Por sua vez, os riscos sistêmicos, ainda que citados, têm uma definição geral "Art. 4º, XXX - risco sistêmico: potenciais efeitos adversos negativos decorrentes de um sistema de IA de propósito geral e generativa com impacto significativo sobre direitos fundamentais individuais e sociais." que pode ser objeto de melhoria levando em conta aspectos como: 

  1. O nível de granularidade em atividades do cotidiano. Se uma recomendação financeira, em teoria individual, atingiria múltiplos usuários, promovendo alterações artificiais no mercado.
  2. Se uma falha pontual pode ser cascateada. Como a incorporação de uma atualização inadequada, sugerida por um único veículo de uma frota veicular que leve a um desvio desnecessário de rotas.
  3. Se um risco inicialmente considerado excepcional passa a ocorrer com frequência em um grupo real semelhante ao grupo de teste, sua probabilidade de ocorrência aumenta. Evitar as subnotificações do risco é importante para suprimir o viés na amostragem do teste e depende do acompanhamento contínuo do ambiente real. 
  4. Se os riscos entendidos como baixos podem ser exacerbados por fatores ambientais antecipáveis, como seria o uso de aplicações com impactos emocionais sobre usuários que fazem uso de medicações controladas. Esse cenário de exacerbação poderia majorar o risco da aplicação e, em contrapartida, levar à proibição de uso por determinadas pessoas ou à criação de mitigadores, como alertas para os usuários (como já ocorre no caso de luzes piscantes em conteúdos visuais, com o objetivo de proteger pessoas que vivem com epilepsia). 

Outro item que deve ser objeto de análise mais detalhada, é o art. 14, parágrafo único, do PL 2.338 que fixa que o uso intermediário de sistemas de IA afastaria a aplicação do rol de alto de risco. Isso possibilita um cenário indesejado, por exemplo, se, por um lado, o inciso III, do próprio art. 14 indica que a hipótese de recrutamento e seleção é de alto risco, bastaria utilizá-la apenas como agregadora de currículos, ou como pontuadora de currículos a serem avaliados por um humano para afastar a incidência do artigo. 

Esta fragmentação do fluxo do tratamento da informação tornaria possível, inclusive, a descaracterização do art. 20 da LGPD - Lei Geral de Proteção de Dados, que autoriza a revisão de fluxo de tratamento de dados pessoais que contemple decisão "exclusivamente automatizada". A estratégia imediata dos agentes de IA, seria desenhar uma macroatividades, como recrutamento e seleção, em seguida fracioná-la e incluir a aplicação da IA em apenas alguns momentos intermediários do fluxo, para caracterizar o "uso intermediário" da IA. Esta fuga da legislação foi observada pela ANPD - Autoridade Nacional de Proteção de Dados no guia Sandbox Regulatório de 2023.

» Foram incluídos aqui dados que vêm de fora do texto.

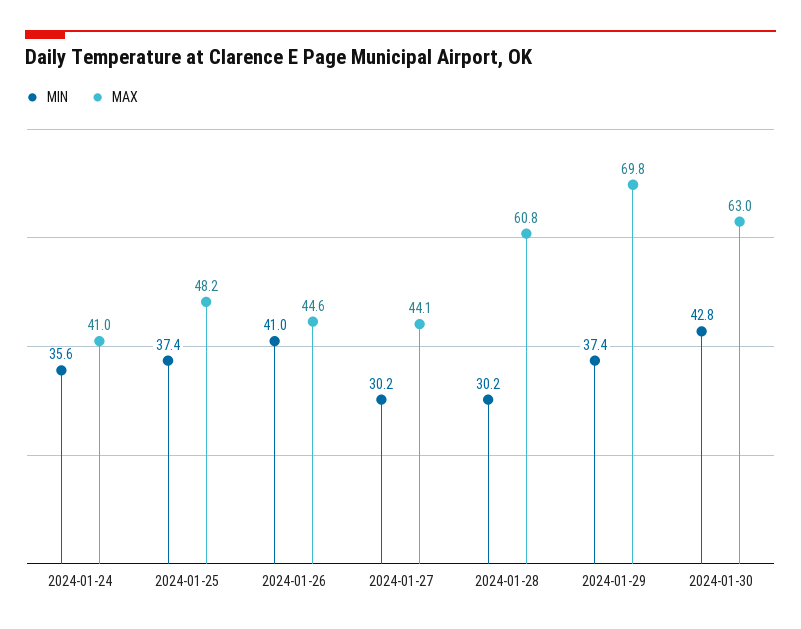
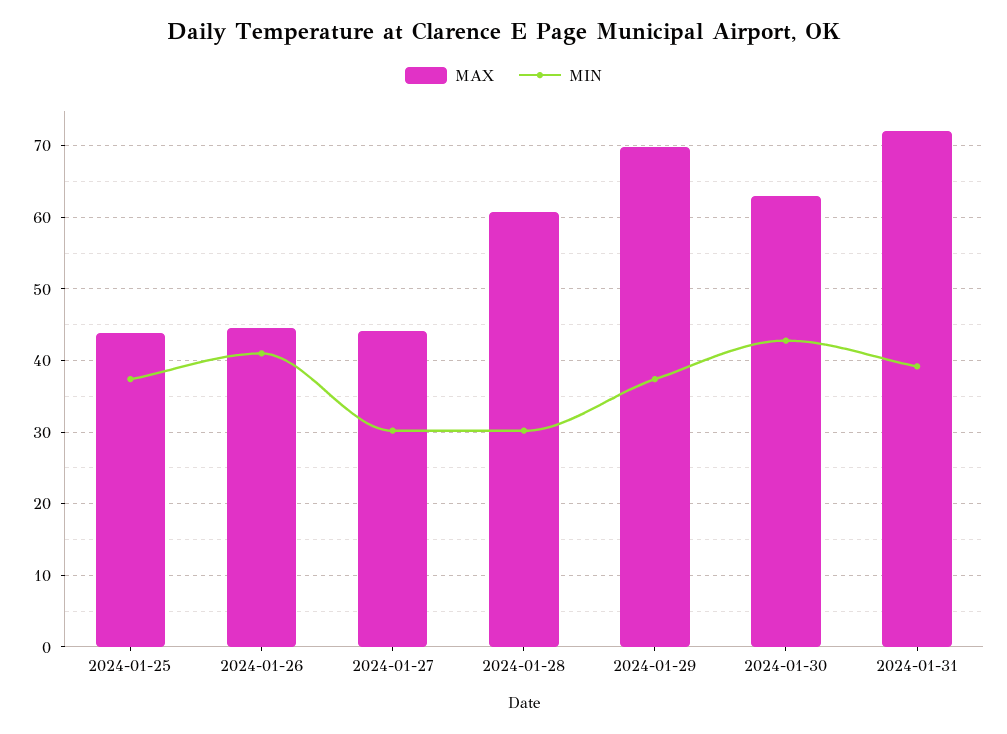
MIN, 2024-01-24: 35.6 -> none
MAX, 2024-01-24: 41 -> none
MAX, 2024-01-25: 48.2 -> 44
MAX, 2024-01-31: none -> 72
MIN, 2024-01-31: none -> 39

A disposição do art 14, parágrafo único, num quadro mais amplo, diminuiu a efetividade social da lei (BARROSO, 2019), tanto na dimensão cogente quanto na principiológica. Importante frisar que essa revisão dos critérios de incidência do rol de alto risco definirá também a eficácia da lei (BARROSO, 2019). Criar hipóteses de exceção que diminuam o rol de aplicações consideradas de risco, independentemente do nível de risco, compõem um claro fator de desestímulo para o setor privado e para Administração Pública.

Governança descentralizada

Noutra ponta, o projeto de lei acerta ao fixar um modelo de regulação descentralizada, por alguns motivos principais.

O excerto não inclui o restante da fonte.